When picked up the hat again on Friday, I couldn't understand what my trouble had been. There wasn't much left to do, and all of it was straightforward. I closed up the top after about two hours' work, and shoved it onto the head of Lumpy, my phrenology bust/hat model.

I'm not cuckoonuts about the way the shaping turned out. Next time, I'd arrange the decrease points differently to keep the major patterns in play longer. On the other hand, it's always interesting to see–once again–that if you plot a course of action in your knitting and you stick to it, the end result will at least have a certain orderliness to recommend it.

I am, may I add, extremely taken with Bavarian Twisted Stitch and wish to waltz with it again. In spite of my Urge to Finish Everything, I can't help contemplating what new project I could work it into.

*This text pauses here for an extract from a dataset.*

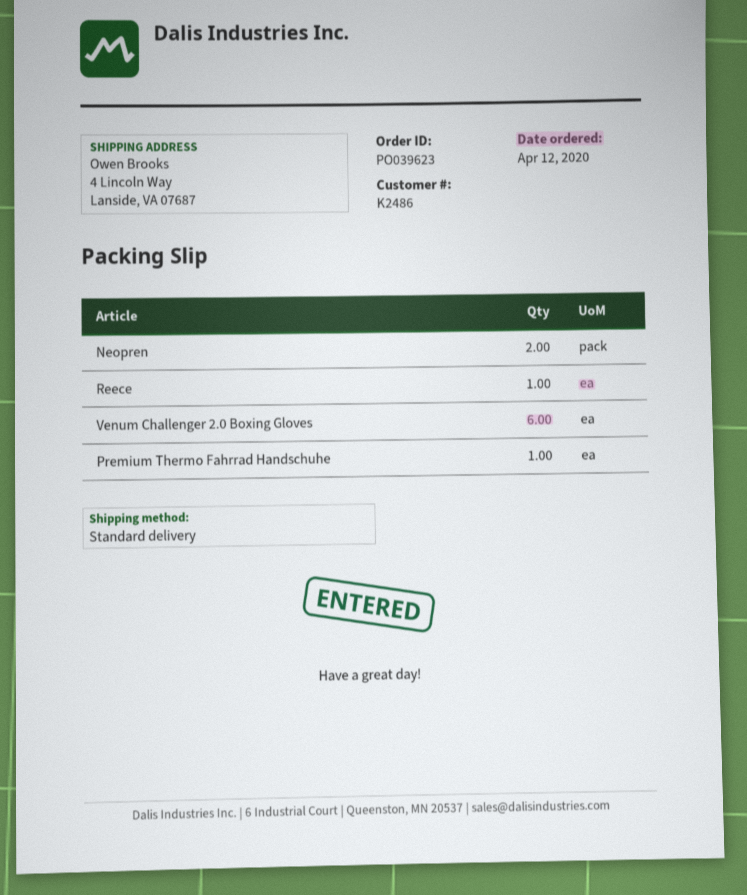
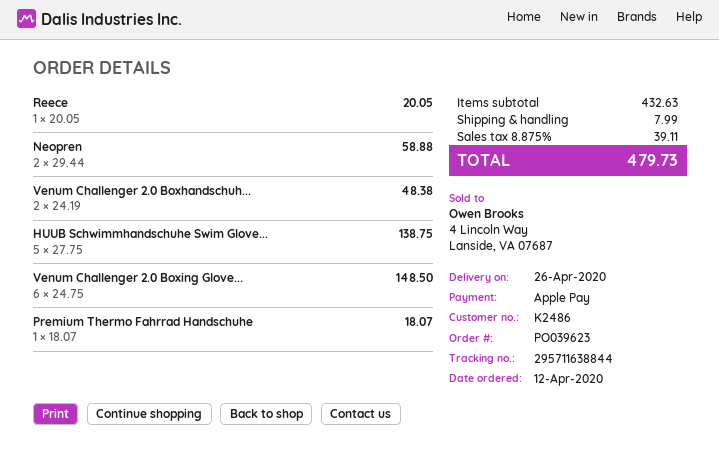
Venum Challenger 2.0 Boxhandschuh...: none -> 2
HUUB Schwimmhandschuhe Swim Glove...: none -> 5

Probably I'll tackle another hat, in a different color. Because I put this one on and realized the yarn (Shepherd Classic Wool #1816) doesn't suit me. So Susan, if you're reading this, I sure hope you like your new hat.
Tomorrow
I can't sign off without mentioning the Inauguration, but find better heads than mine have already written of it so eloquently that I have nothing of much merit to contribute.
I will say this. For eight years, I have watched the government–my government, the one I was always taught was of, by and for the people–do everything in its power to divide the country into us and them. I have listened, shattered, as my fellow citizens have questioned my loyalty, my liberty, and my right to exist.
Well, I'm still here and I'm still loyal. This place ain't perfect, but it's mine and I love it. In spite of eight years of misrule by as sorry a pack of weasels as ever held office, I still believe that America, at its heart, is a nation founded on noble instincts and good ideas.
As Mr. Obama takes the oath, I wish him luck. And I hope that when the history of this era is written, that January 20, 2009 will be remembered as a good day–the day we took our first, uncertain step on new and upward path.